04/17/26

The End of AWS App Runner: What It Means for Your Apps

AWS App Runner is moving to maintenance mode. Here's what changed, what it means for your production apps, and what to do next.

3 Min Read

On March 31, 2026, AWS published a service availability update confirming that AWS App Runner is moving to maintenance. Starting April 30, 2026, App Runner will no longer accept new customers. Existing customers can continue using the service normally, including creating new services and resources. AWS will continue to invest in security and availability, but no new features are planned. The recommended migration path is Amazon ECS Express Mode, a new capability inside Amazon ECS.

App Runner launched in May 2021 as AWS's answer to Heroku, Render, and Railway: point at a container image or source repository and get a running service with HTTPS, load balancing, and auto-scaling, without touching VPCs, ECS clusters, or task definitions. Here's what the announcement means in practice and what your options are.

What This Means in Practice

If you have services on App Runner today, nothing changes immediately. Containers keep running, auto-scaling still works, billing stays the same.

Over time, though, a service in maintenance mode brings compounding issues. Runtime versions evolve (Node 24, Python 3.14, Go 1.25), and if App Runner's managed runtimes don't keep up, your deployment options narrow. Security patches come slower with fewer engineers on the team. Integrations with other AWS services (VPC connectors, observability, IAM features) won't gain parity as ECS and Fargate evolve. Support response times will increase as teams shrink.

On the product side, "no new customers" is typically how AWS begins a gradual service sunset. Existing workloads will be honored, but the investment signal is clear: the long-term bet is ECS Express Mode, which consolidates App Runner's simplicity into ECS, the service App Runner ran on top of via Fargate.

None of this happened overnight. App Runner's feature velocity slowed noticeably through 2024 and 2025 while competitors shipped modern capabilities like scale-to-zero, edge deployment, and deeper CI/CD integrations. ECS Express Mode launched at re:Invent in November 2025 with almost everything App Runner offered, plus full access to the ECS feature set. The March 2026 announcement is the official acknowledgment that two services doing the same job was never going to last.

What To Do Next

The urgency depends on your situation. Prototypes, internal tools, and side projects can afford to wait 6-12 months. Production services with moderate traffic, apps using App Runner-specific features like source-based builds or auto-deploy from ECR, and workloads without a clear migration owner should plan within 3-6 months. Mission-critical services, apps that need features App Runner won't be adding, and teams evaluating App Runner for new projects should start now.

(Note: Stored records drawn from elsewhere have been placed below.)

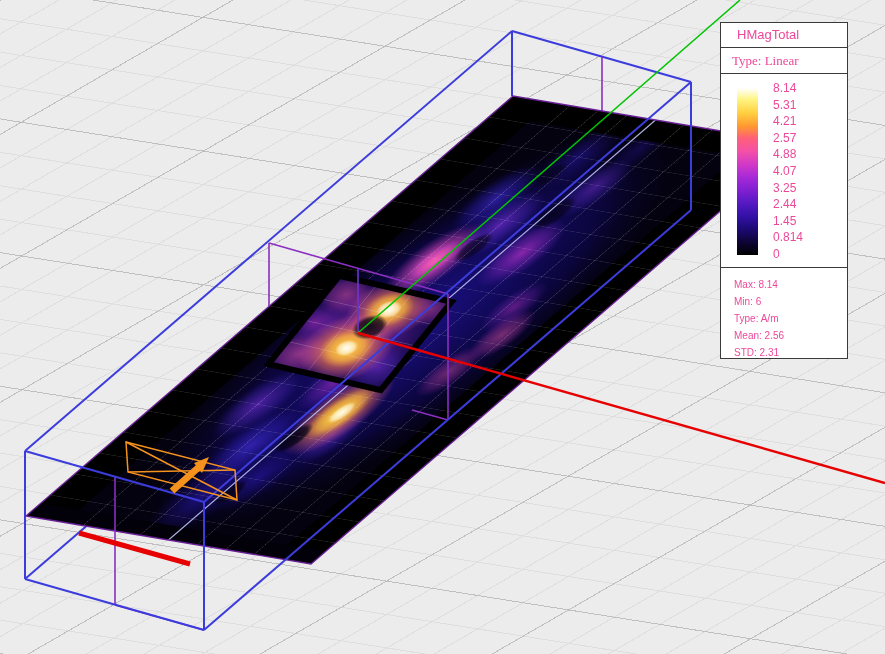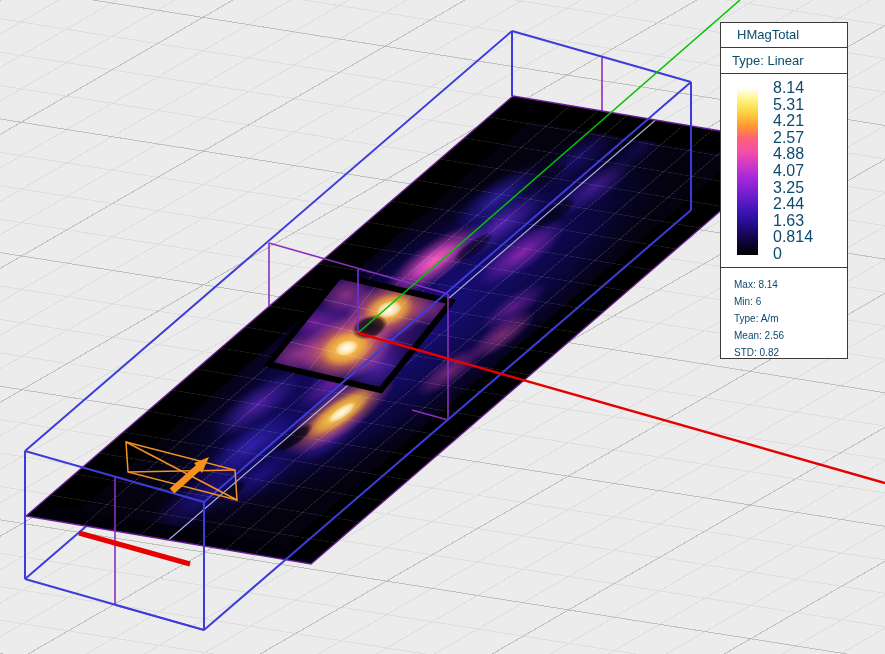--- a/index.html
+++ b/index.html
@@ -6,29 +6,29 @@
   .stage{position:relative;width:885px;height:654px;overflow:hidden;
     background-color:#ececec;
     background-image:
       repeating-linear-gradient(9deg,  rgba(175,175,175,.65) 0 1px, transparent 1px 132px),
       repeating-linear-gradient(150deg,rgba(175,175,175,.65) 0 1px, transparent 1px 116px),
       repeating-linear-gradient(9deg,  #dedede 0 1px, transparent 1px 33px),
       repeating-linear-gradient(150deg,#dedede 0 1px, transparent 1px 29px);
   }
   .scene{position:absolute;left:0;top:0;}
   .legend{position:absolute;left:720px;top:22px;width:128px;height:337px;background:#ffffff;
-    border:1px solid #3a3a3a;box-sizing:border-box;color:#0c4a6e;}
+    border:1px solid #3a3a3a;box-sizing:border-box;color:#ec4899;}
   .legend .row-title{height:24px;line-height:24px;padding-left:16px;font-size:13px;border-bottom:1px solid #3a3a3a;}
-  .legend .row-type{height:25px;line-height:25px;padding-left:11px;font-size:13px;border-bottom:1px solid #3a3a3a;}
+  .legend .row-type{height:25px;line-height:25px;padding-left:11px;font-size:13px;border-bottom:1px solid #3a3a3a;font-family:Liberation Serif, serif;}
   .legend .body{position:relative;height:193px;border-bottom:1px solid #3a3a3a;}
   .legend .cbar{position:absolute;left:16px;top:14px;width:21px;height:167px;
     background:linear-gradient(to bottom,#ffffff 0%,#fff480 7%,#ffd040 15%,#ff9830 23%,#ff6078 30%,
       #f450a8 38%,#d038c8 46%,#a428d8 54%,#7c1fd0 62%,#5018c0 70%,#2e10a0 78%,#1a0868 86%,#0c0430 93%,#000000 100%);}
   .legend .ticks{position:absolute;left:52px;top:6px;height:182px;display:flex;flex-direction:column;justify-content:space-between;}
-  .legend .ticks span{display:block;height:16px;line-height:16px;font-size:16px;}
+  .legend .ticks span{display:block;height:16px;line-height:16px;font-size:12px;}
   .legend .stats{padding:8px 0 0 13px;font-size:10px;line-height:17px;}
 </style>
 </head>
 <body>
 
 <div class="stage">
 
   <svg class="scene" width="885" height="654" viewBox="0 0 885 654">
     <defs>
       <radialGradient id="gWhite">
@@ -243,27 +243,27 @@
       <div class="cbar"></div>
       <div class="ticks">
         <span>8.14</span>
         <span>5.31</span>
         <span>4.21</span>
         <span>2.57</span>
         <span>4.88</span>
         <span>4.07</span>
         <span>3.25</span>
         <span>2.44</span>
-        <span>1.63</span>
+        <span>1.45</span>
         <span>0.814</span>
         <span>0</span>
       </div>
     </div>
     <div class="stats">
       <div>Max: 8.14</div>
       <div>Min: 6</div>
       <div>Type: A/m</div>
       <div>Mean: 2.56</div>
-      <div>STD: 0.82</div>
+      <div>STD: 2.31</div>
     </div>
   </div>
 
 </div>
 
 </body></html>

There are broadly three paths forward:

  • If you're on AWS (or want to be) and want the App Runner experience without the sunset risk, Encore Cloud gives you a git push workflow that provisions managed infrastructure in your own AWS account (powered by Encore, 11k+ GitHub stars). Infrastructure stays in sync with your application code automatically, so there's no drift when AI agents like Cursor or Claude Code change your code. Companies like Groupon, for example, already use this at scale.
  • Migrate to ECS Express Mode. This is AWS's official recommendation and the most direct replacement. You get nearly the same simplicity with full access to the underlying ECS resources, but you'll need a Docker build pipeline since Express Mode doesn't build from source.
  • Move to another managed platform. Services like Render, Fly.io, and Railway offer App Runner-style simplicity. Quick to migrate to, but you're moving off AWS and onto someone else's infrastructure.

Each approach has tradeoffs. Whichever direction you choose, start with a non-critical service. Pick something small, move it to your chosen platform, learn the workflow, then migrate production systems.